Despite this protective functionality RAID systems can still fail for other reasons and so RAID data recovery should still be included as part of a disaster recovery plan.
The types of issues that a RAID system can encounter are as follows:
- RAID controller card failure
- Electronic failure on the server rack
- Deleted files
- Software corruption
- Issues when the RAID rebuilds after a drive replacement
- Failure to boot
- Corrupted RAID configuration
- Virus or malware
- Power surge
- Multiple drive failures
- Hard drive head crash
- Error during drive formatting
- RAID drives not synchronising
As the various RAID configurations create a complex relationship between the drives, faults that affect the hardware containing the drives or the software controlling them can easily lead to read write errors and cause data access problems.
RAID Data recovery
The RAID recovery process can be quite involved so a good understanding of RAID setups and a methodical approach is required.
Evaluation
The first step is to evaluate all member disks from the RAID setup and to isolate any faulty drives. This will help determine if the fault is with the hard drives, with the hardware housing for the drives or with the RAID controller. At this stage we treat each drive as a potential recovery and assess them as such.
A rebuild recovery
Depending on the RAID Level, recovery can be performed on the “known good” disks and then the recovered volume mounted virtually using data recovery tools. For example, a 3 drive RAID5 with 1 faulty member can have all its data retrieved using the 2 healthy members. This is a best case scenario, however depending on the fault more than one hard drive may be affected.
Multiple hard drive failures
If too many drives in a RAID array have failed then it is necessary to diagnose the faults to determine if they are repairable or suitable for the recovery process.
Once the hard drive has been repaired to the point where data is obtainable, it is generally a good idea to “clone” this drive, making a copy of it onto a known good drive. This ensures a reliable copy of the data to work with. Continuing to work against the original device could see it degrade during the process potentially reducing chances of recovery.
Rebuilding the RAID
Once data has been recovered from the failed drive(s), the RAID then needs to be rebuilt.

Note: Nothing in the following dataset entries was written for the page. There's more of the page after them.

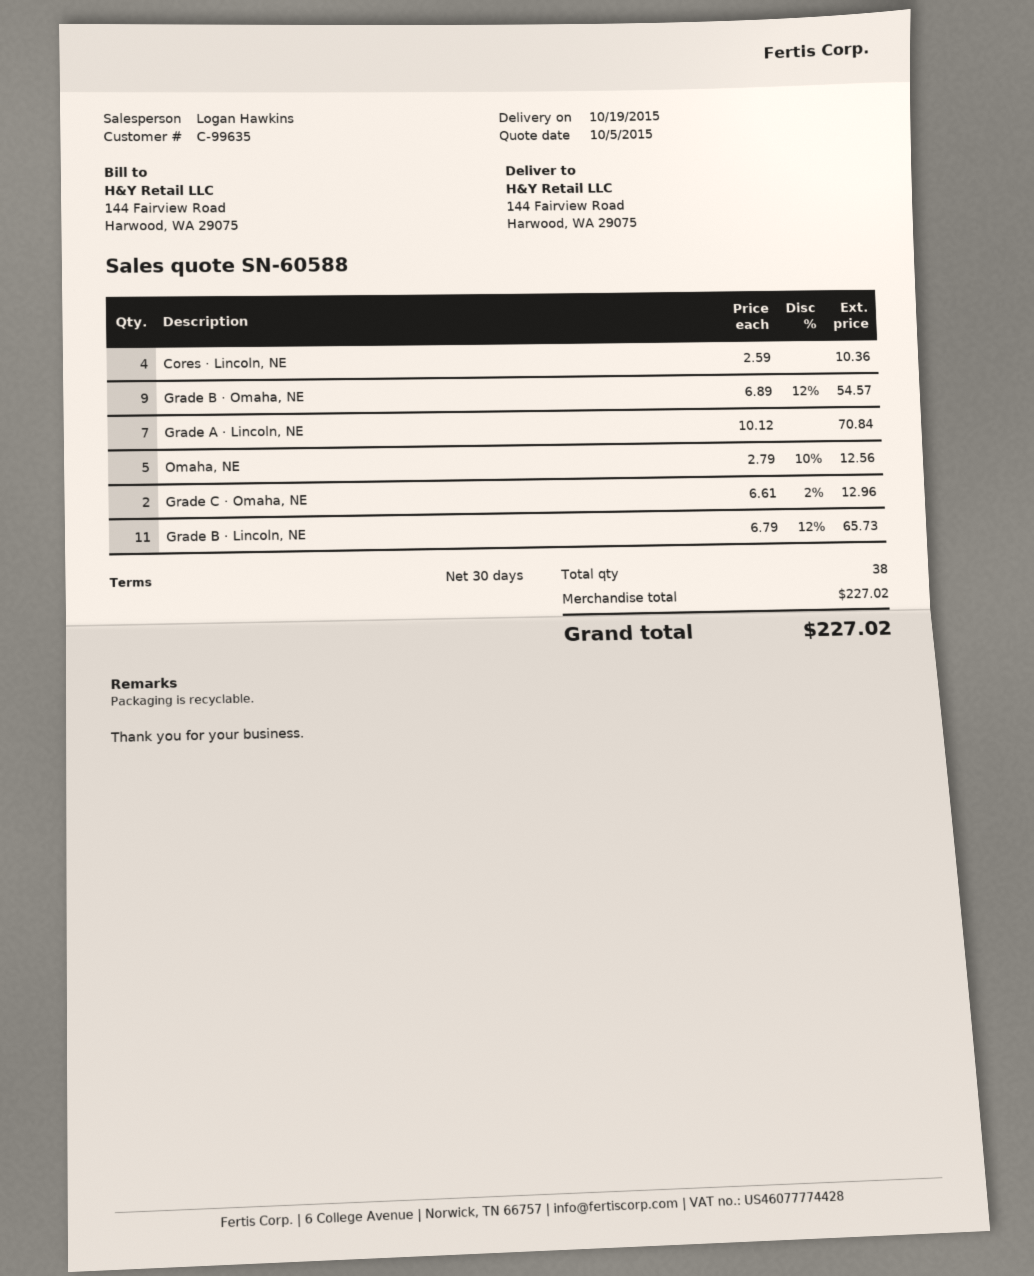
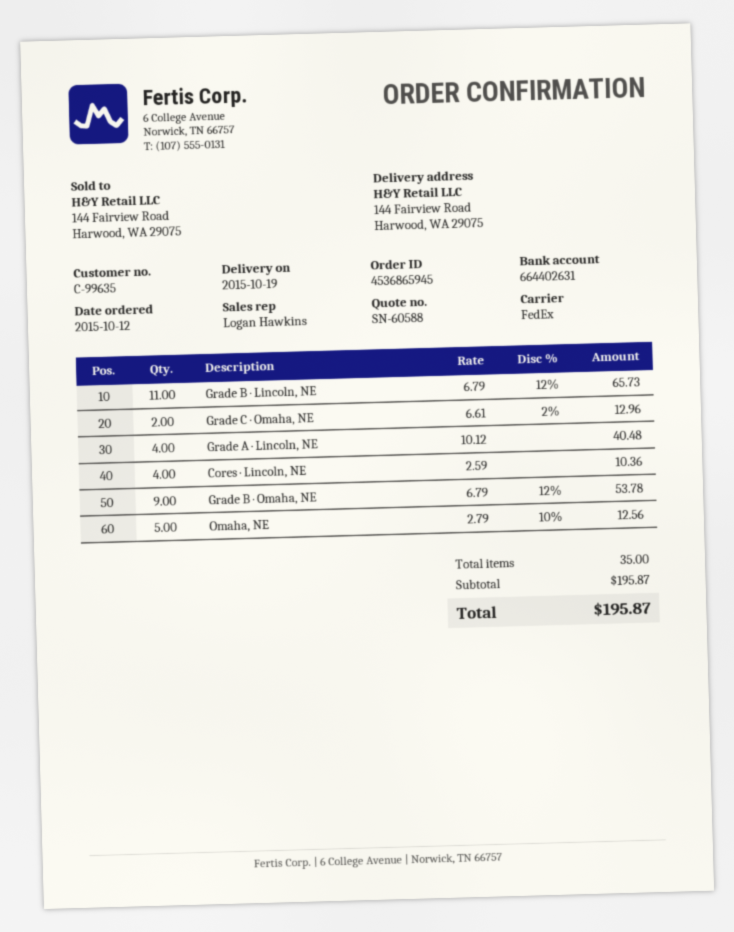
Grade B · Omaha, NE: 9 x 6.89 - 12% = 54.57 -> 9 x 6.79 - 12% = 53.78
Grade A · Lincoln, NE: 7 x 10.12 = 70.84 -> 4 x 10.12 = 40.48
total quantity: 38 -> 35
subtotal: 227.02 -> 195.87
total: 227.02 -> 195.87

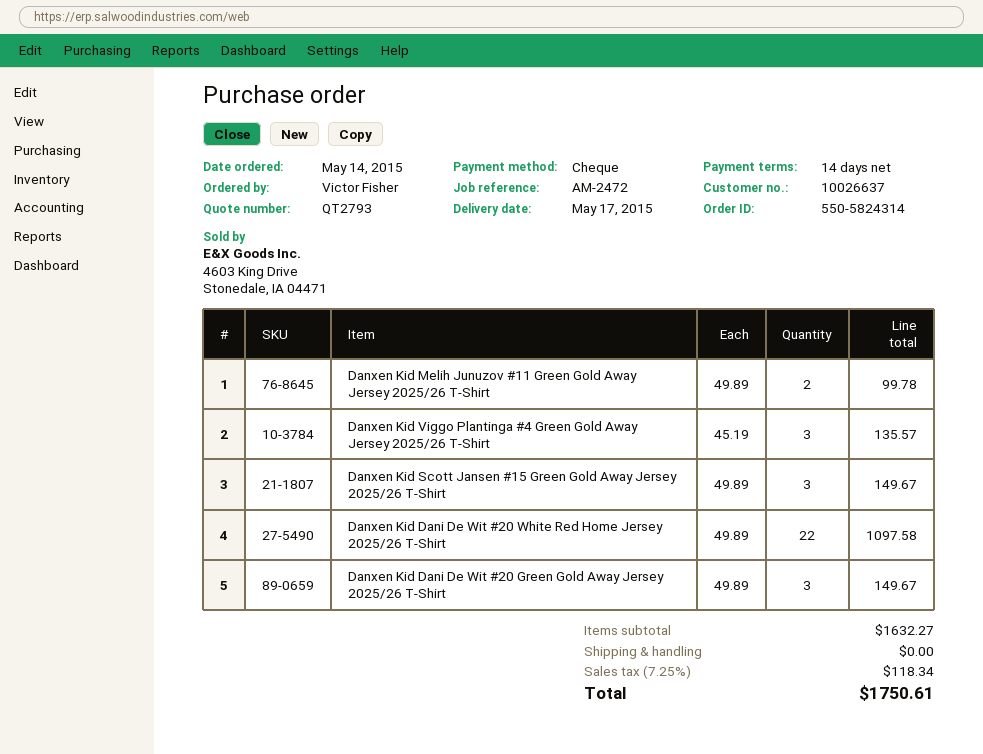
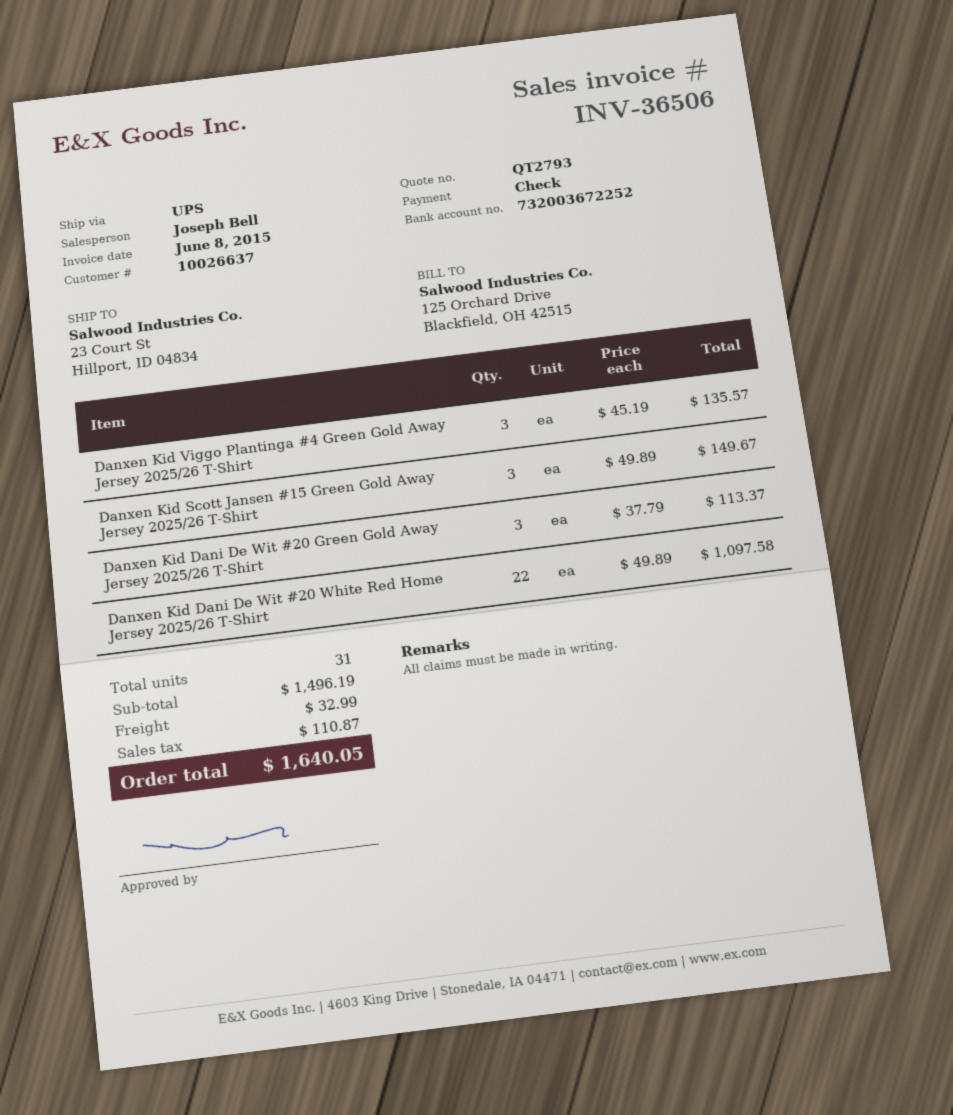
Danxen Kid Melih Junuzov #11 Green Gold Away Jersey 2025/26 T-Shirt: 2 x 49.89 = 99.78 -> none
Danxen Kid Dani De Wit #20 Green Gold Away Jersey 2025/26 T-Shirt: 3 x 49.89 = 149.67 -> 3 x 37.79 = 113.37
subtotal: 1632.27 -> 1496.19
shipping: 0.00 -> 32.99
tax: 118.34 -> 110.87
total: 1750.61 -> 1640.05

Rebuilding the RAID can sometimes be the most time consuming part of the RAID data recovery process depending on the type of RAID used and the number of drives involved.

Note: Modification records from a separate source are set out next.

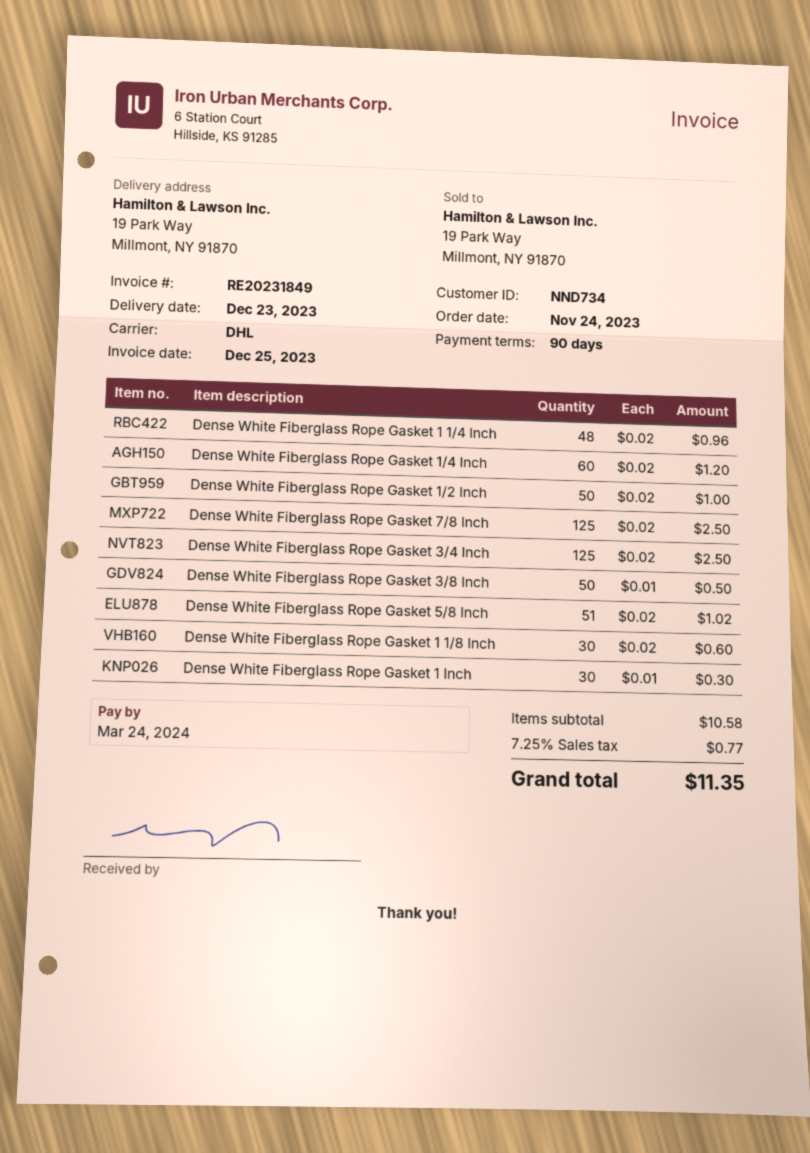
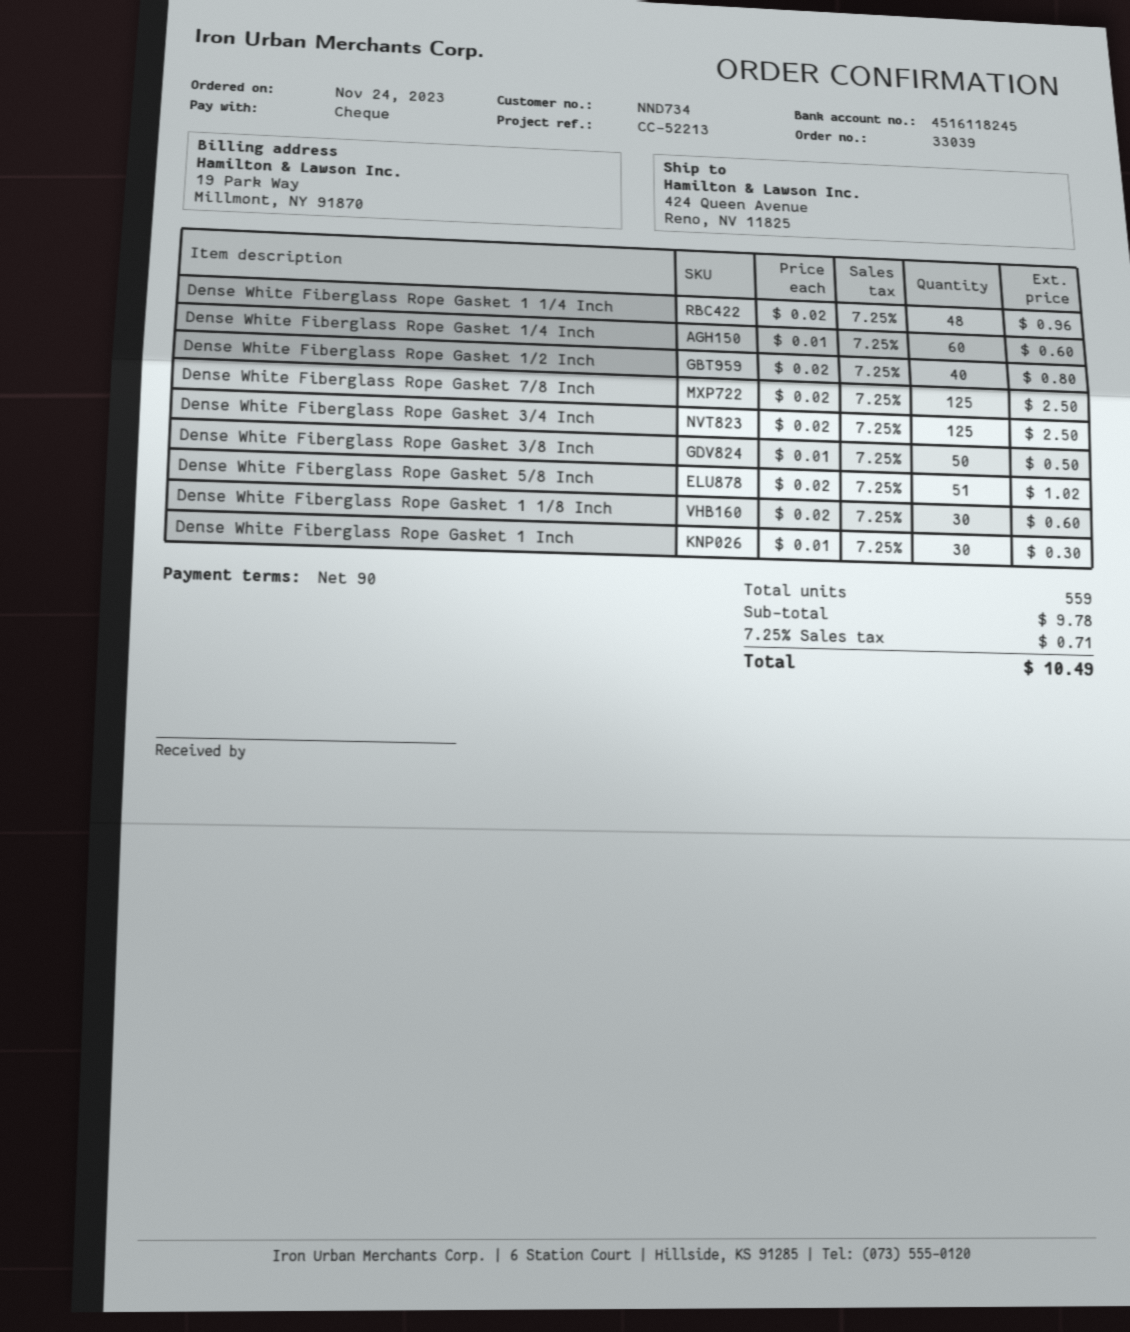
ship to: 19 Park Way, Millmont, NY 91870 -> 424 Queen Avenue, Reno, NV 11825
Dense White Fiberglass Rope Gasket 1/4 Inch: 60 x 0.02 = 1.20 -> 60 x 0.01 = 0.60
Dense White Fiberglass Rope Gasket 1/2 Inch: 50 x 0.02 = 1.00 -> 40 x 0.02 = 0.80
subtotal: 10.58 -> 9.78
tax: 7.25% = 0.77 -> 7.25% = 0.71
total: 11.35 -> 10.49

When the RAID is rebuilt we can then check the integrity of the data to make sure the recovery is a success.
Summary
Whilst RAID data recovery is more complex than single drive recovery, many of the underlying methods and techniques are the same. The fault itself is treated as a single drive and once that has been addressed the RAID is rebuilt to recover the data.
As with any data recovery (under most circumstances), we would advise against reusing the faulty drive. The faulty drive is only ever fixed to the point of enabling the data recovery, going forward that device should not be relied upon.